Abstract

In the border zone between Austria and Hungary, the Miocene extension of the Pannonian Basin was characterized by extreme, large-magnitude upper crustal extension accommodated along low-angle detachment faults. Although some of these prominent normal faults have already been described using 2D seismic data sets and well data on the Hungarian side, we offer the first systematic interpretation using the Austrian and Hungarian vintage seismic data sets acquired in the 1970s and 1980s. The refinement of the previously proposed metamorphic core complex (MCC) style, east-northeast–west-southwest-trending very high-strain extension provides a modern understanding of back-arc extension in this part of the Pannonian Basin system as the result of the collapse of the Alpine orogen. Although previous interpretations could not achieve the subsurface correlation of major structural elements across the border, we did systematically map these for the first time.
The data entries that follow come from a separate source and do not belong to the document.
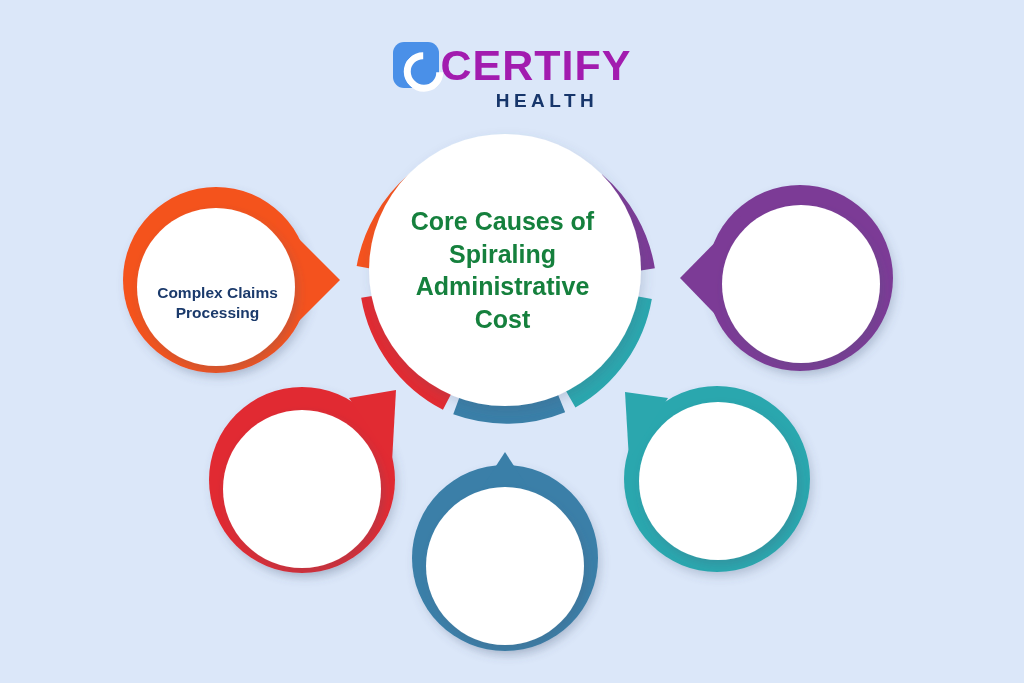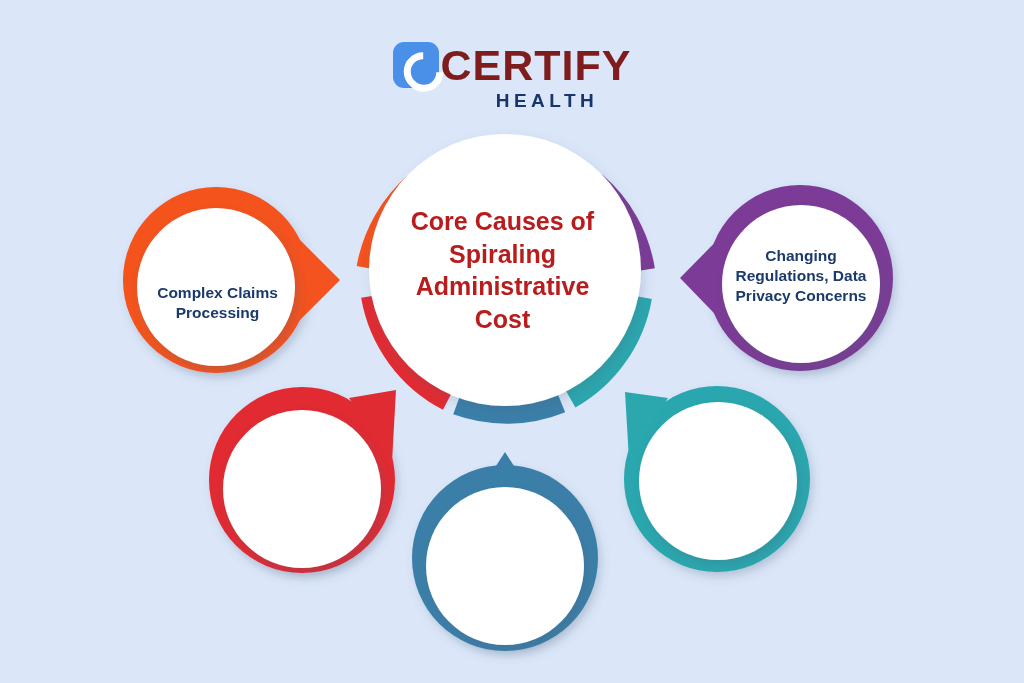"CERTIFY" .logo-word { color: #7f1d1d -> #a21caf }
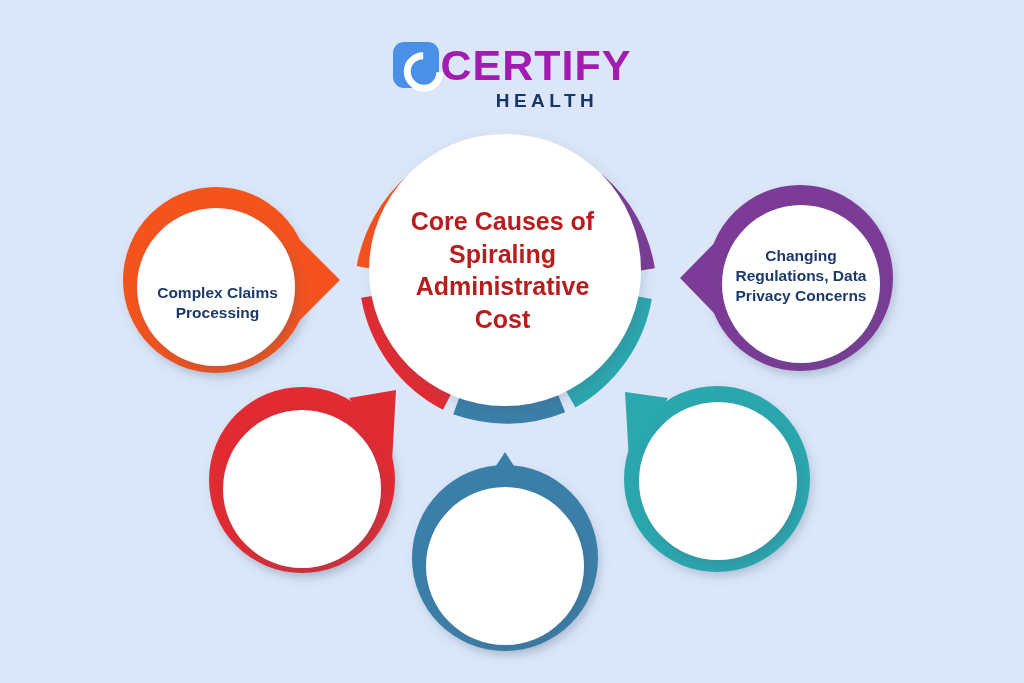"Core Causes of Spiraling Administrative" .center-label { color: #b91c1c -> #15803d }
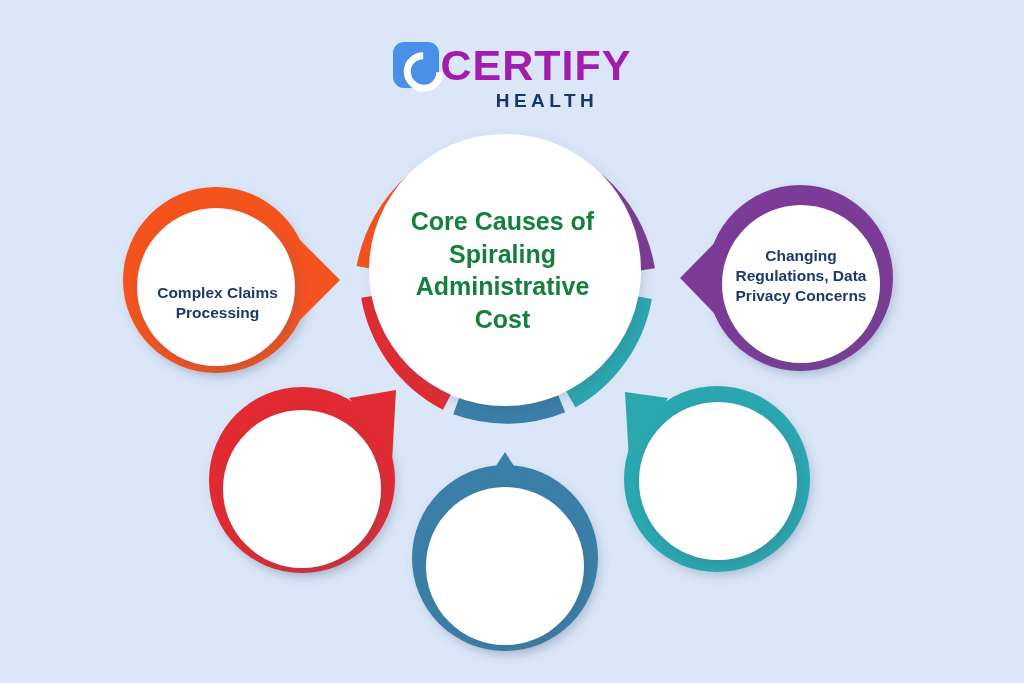"Changing Regulations, Data Privacy" div.node-label { html: <div>Changing Regulations, Data Privacy Concerns</div> -> none }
Numerous exploration wells, drilled on both sides of the border, were integrated with reflection seismic data to differentiate between the lower versus upper plates of the major low-angle detachment faults, including the largest one responsible for the formation of the Rechnitz MCC. Based on our new interpretation, the regionally mapped Rechnitz detachment fault has an unexpectedly large subsurface extent, on the order of 1000 km2. Moreover, the unusually large number of industry 2D seismic profiles (approximately 50) used to map this and other prominent faults, in the Austrian and Hungarian sides, makes the Rechnitz MCC possibly the best constrained one in the world in terms of subsurface definition by reflection seismic data.